Monday, November 17, 2014

Sneaky Freedom

     Liberation has a way of sneaking up on you, even when you don’t particularly deserve it. Freedom’s agents appear in disguise – in persons and things that we might not suspect – and do their work on our hearts with a laser surgeon’s skill. We must be vigilant against their schemes lest we let loose of our favorite binding chains.

     Take today for instance, I’d had a long day of riding and walking before heading down to the bi-annual Phantom of the Auction, our church’s biggest fundraising night for our youth groups. I was somewhat determined to go down, bid on a few silent auction items, and finish the evening in the back of the courtyard during the live auction, arms crossed and checkbook firmly in my back pocket. My release from the comfortable bondage of some long-held bitterness actually began in my own home and by my own daughter; how could she do that to me? A few words, a little hug, and liberation began to seep in. Then when we got down there and I saw all the work some loving people had done on the behalf of the children I needed to wrap the chains a little tighter for fear of losing them all together. The breaker though were the kids themselves. Jr. High and High School kids wandered around, smiles on their faces while they carried around trays of goodies while they watched as tens of tens of adults meandered around the floor like a stream though a meadow while opening their purses and taking out their wallets. The ones not loaded down with trays hugged me.

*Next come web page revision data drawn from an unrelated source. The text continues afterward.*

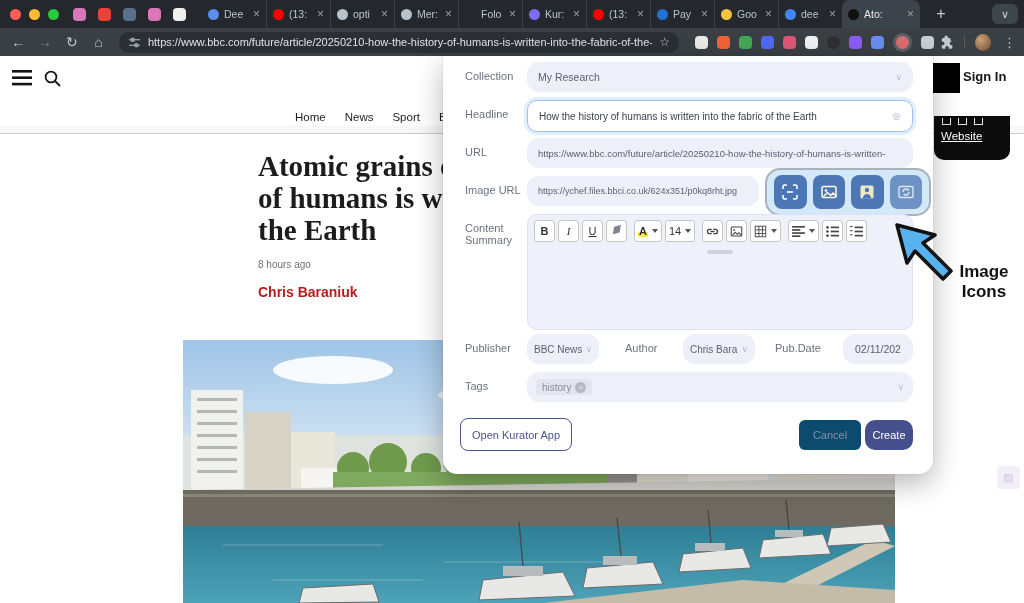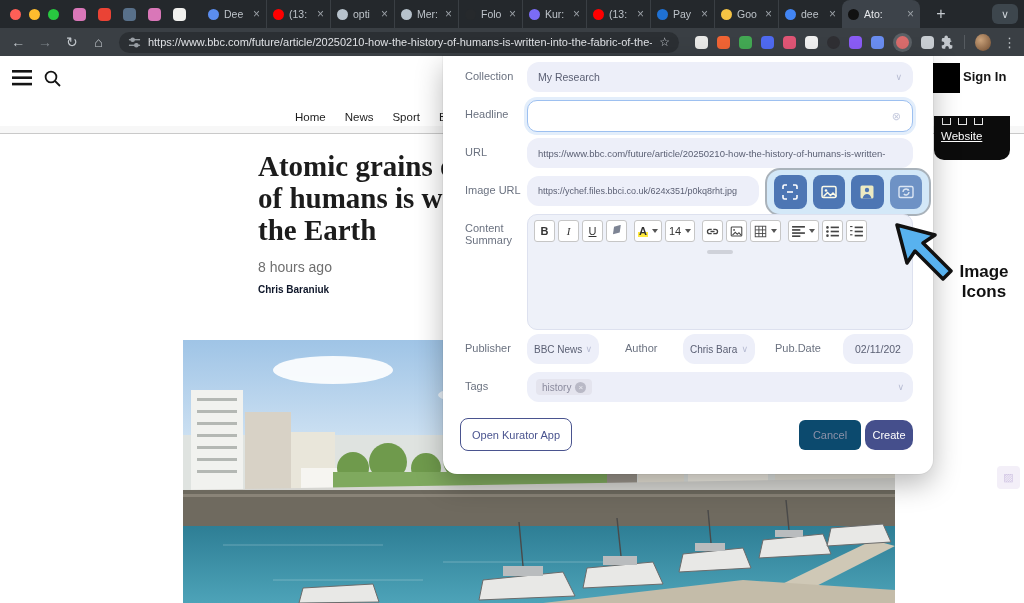--- a/index.html
+++ b/index.html
@@ -346,6 +346,7 @@
 
     <div class="flabel" style="top:52px">Headline</div>
     <div class="ctl ctl-headline" style="left:84px; top:44px; width:386px; height:32px;">
+      <span style="font-size:10px">How the history of humans is written into the fabric of the Earth</span>
       <span class="clear">⊗</span>
     </div>
 

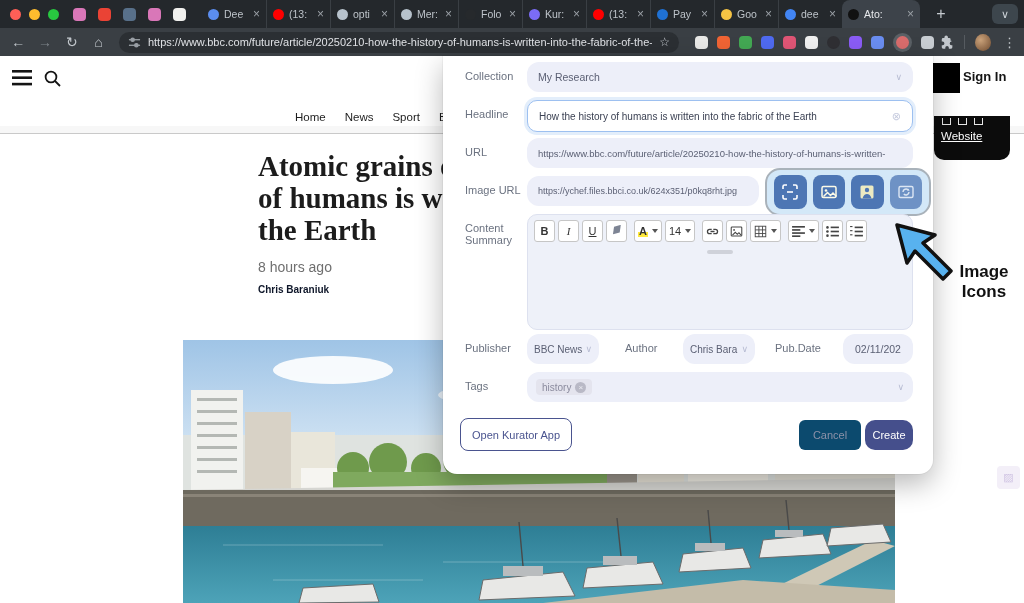--- a/index.html
+++ b/index.html
@@ -46,7 +46,7 @@
   .bbc-divider { position:absolute; left:0; top:77px; width:1024px; height:1px; background:#c9c9c9; }
   .bbc-divider2 { position:absolute; left:0; top:70px; width:1024px; height:7px; background:#f7f7f7; }
   .headline { position:absolute; left:258px; top:94px; font-family:"Liberation Serif", serif; font-weight:bold; font-size:29px; line-height:32px; color:#1c1c1c; white-space:nowrap; }
-  .timestamp { position:absolute; left:258px; top:203px; font-size:14px; color:#6f6f6f; }
+  .timestamp { position:absolute; left:258px; top:203px; font-size:10px; color:#6f6f6f; }
   .bbc-author { position:absolute; left:258px; top:228px; font-size:10px; font-weight:bold; color:#0f172a; }
   .photo { position:absolute; left:183px; top:284px; width:712px; height:263px; }
   .site-tooltip { position:absolute; left:934px; top:60px; width:76px; height:44px; background:#0c0c0c; border-radius:0 0 10px 10px; overflow:hidden; }

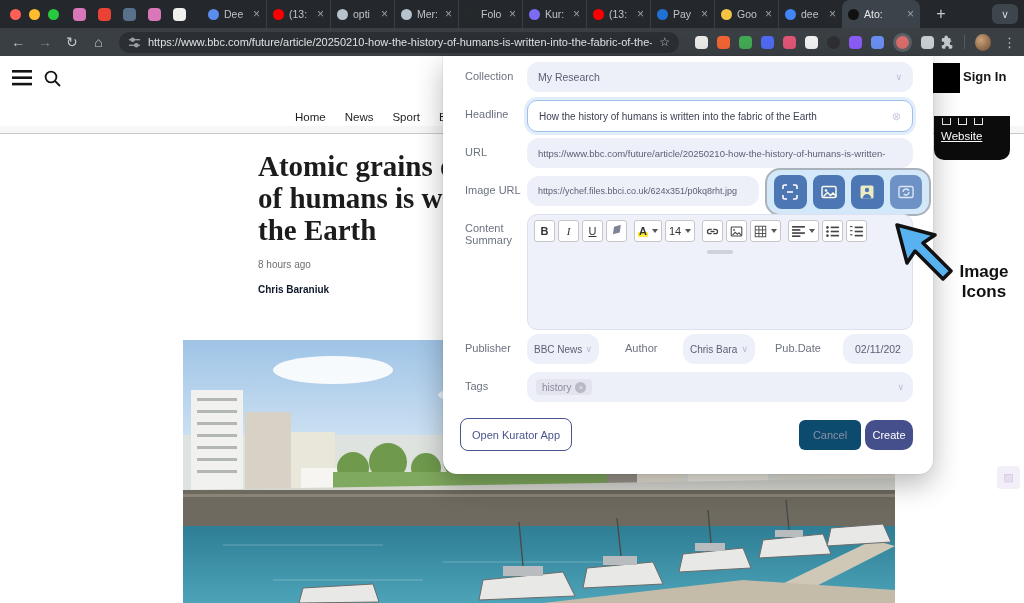--- a/index.html
+++ b/index.html
@@ -47,7 +47,7 @@
   .bbc-divider2 { position:absolute; left:0; top:70px; width:1024px; height:7px; background:#f7f7f7; }
   .headline { position:absolute; left:258px; top:94px; font-family:"Liberation Serif", serif; font-weight:bold; font-size:29px; line-height:32px; color:#1c1c1c; white-space:nowrap; }
   .timestamp { position:absolute; left:258px; top:203px; font-size:10px; color:#6f6f6f; }
-  .bbc-author { position:absolute; left:258px; top:228px; font-size:10px; font-weight:bold; color:#0f172a; }
+  .bbc-author { position:absolute; left:258px; top:228px; font-size:14px; font-weight:bold; color:#b91c1c; }
   .photo { position:absolute; left:183px; top:284px; width:712px; height:263px; }
   .site-tooltip { position:absolute; left:934px; top:60px; width:76px; height:44px; background:#0c0c0c; border-radius:0 0 10px 10px; overflow:hidden; }
   .site-tooltip .trow { display:flex; gap:7px; padding:2px 6px 0 8px; opacity:.9; }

     Those little varmints were infectious. Soon, a significant link of my favorite chain fell away. When I looked into the outbox of my soul I saw that the chain link was moldy and my nose wrinkled up at the stench; I knew that it was of my own doing. I left it in the outbox and as I did a couple of recent decisions that I’d made seemed more right than ever. I felt lighthearted for the rest of the night and a joy that I recognized took the place of my old familiar bonds.

     I shouldn’t really hold the church kids or the loving adults at the auction completely to blame for this, not really even my own wife and kids. I set myself up really. The night before I’d written a scene in my story that was an outtake from my own life; that very first Mission Arizona for me where a bunch of Junior High kids and advisors healed me of a long standing and deeply rooted bitterness towards God. I began seeing a certain grudge I’d been holding onto was poisoning me, making me far less the man God wants of me. I followed that late night’s writing with a day spent with riding friends at the motorcycle show; their camaraderie was infectious; the writing and the companionship hastened the rusting out of the crucial link of chain.

     It has amazed me how liberating it is to have a revelation of my own culpability in the bondage of my spirit. I feel sheepish and glad-hearted all at the same time.

     Resistance to the forces of freedom is foolish, they can sneak up on you when you least expect it. Don’t fight it; embrace it and get on with living.